1Department of Pathogen Biology, Nanjing Medical University, Nanjing, Jiangsu 210029, China
2Department of Immunology, Research Institute for Tropical Medicine, Department of Health, Manila 1781, Philippines
3Center for International Health Research, Rhode Island Hospital, Providence, RI 02906, USA
4International Health Institute, Brown University School of Medicine, Providence, RI 02912, USA
5Department of Pathology and Laboratory Medicine, Brown University Medical School, Providence, RI 02912, USA
6Department of Pediatrics, Brown University Medical School, Providence, RI 02912, USA

Received 17 August 2009; Revised 20 October 2009; Accepted 19 January 2010

Academic Editor: Luis Eduardo Cuevas

Copyright © 2010 Jin-Mei Xu et al. This is an open access article distributed under the Creative Commons Attribution License, which permits unrestricted use, distribution, and reproduction in any medium, provided the original work is properly cited.
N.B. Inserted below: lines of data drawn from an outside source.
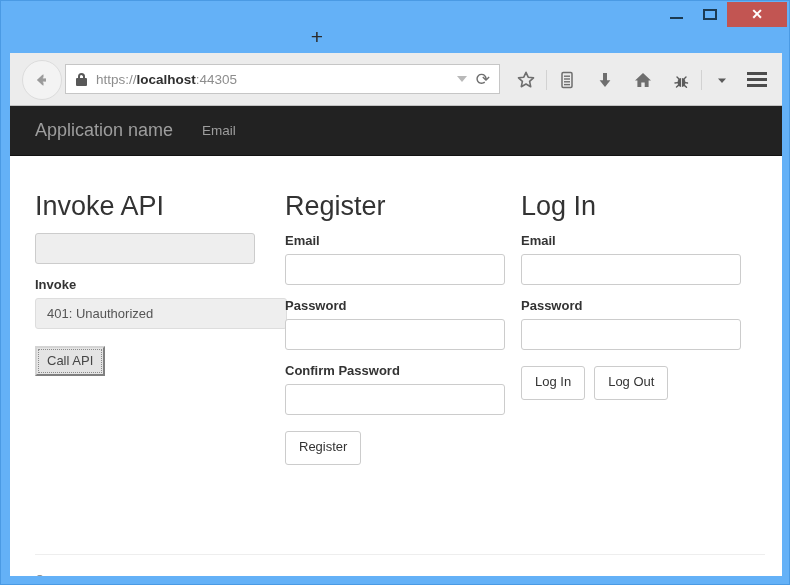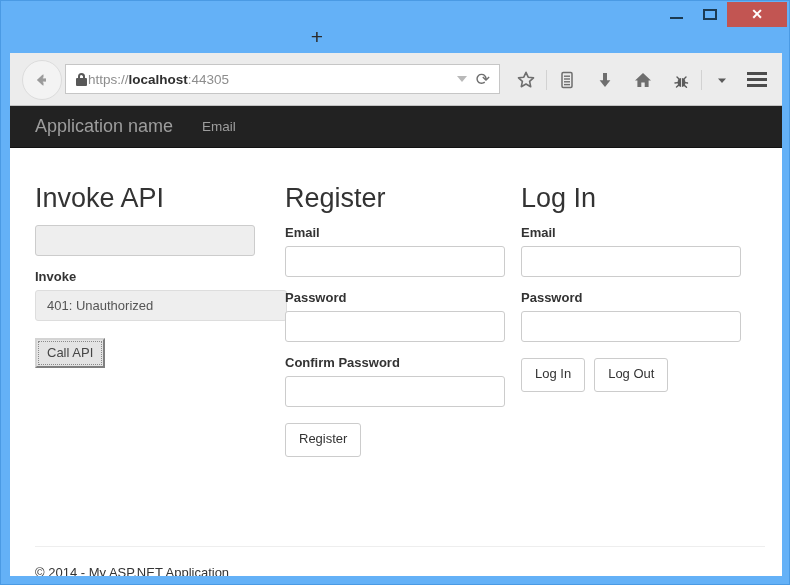--- a/index.html
+++ b/index.html
@@ -204,7 +204,7 @@
     border-radius: 1px;
   }
   .url-text {
-    margin-left: 1px;
+    margin-left: 9px;
     font-size: 13.5px;
     color: #8d8d8d;
     white-space: nowrap;

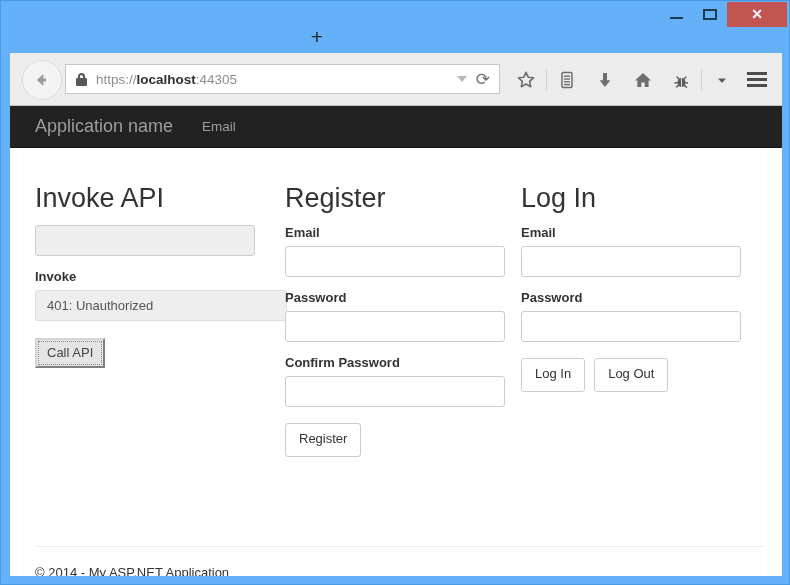--- a/index.html
+++ b/index.html
@@ -273,7 +273,7 @@
 
   
   .sitenav {
-    height: 42px;
+    height: 50px;
     background: #222222;
     border-bottom: 1px solid #121212;
     display: flex;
Cysticercosis is a significant public health problem in countries where pigs are raised for consumption and remains an important cause of neurological disease worldwide. The Philippines is considered an endemic area for cysticercosis because cases in both humans and pigs have been reported; however, epidemiologic information stays limited. We conducted a pilot survey of the seroprevalence of human cysticercosis in a village in Leyte, the Philippines, by measuring antibody specific for Taenia solium cyst-fluid antigen. There were 497 subjects aged 7–30 years in our study and most subjects were infected with one or more helminths. The overall cysticercosis seroprevalence in this population was 24.6% (95% CI: 20.82% ~ 28.58%) with no significant difference based on age, sex, or other helminth coinfection status. Although the sample may not be representative of the whole community, the findings suggest that cysticercosis is a significant, but underrecognized public health concern in the Philippines.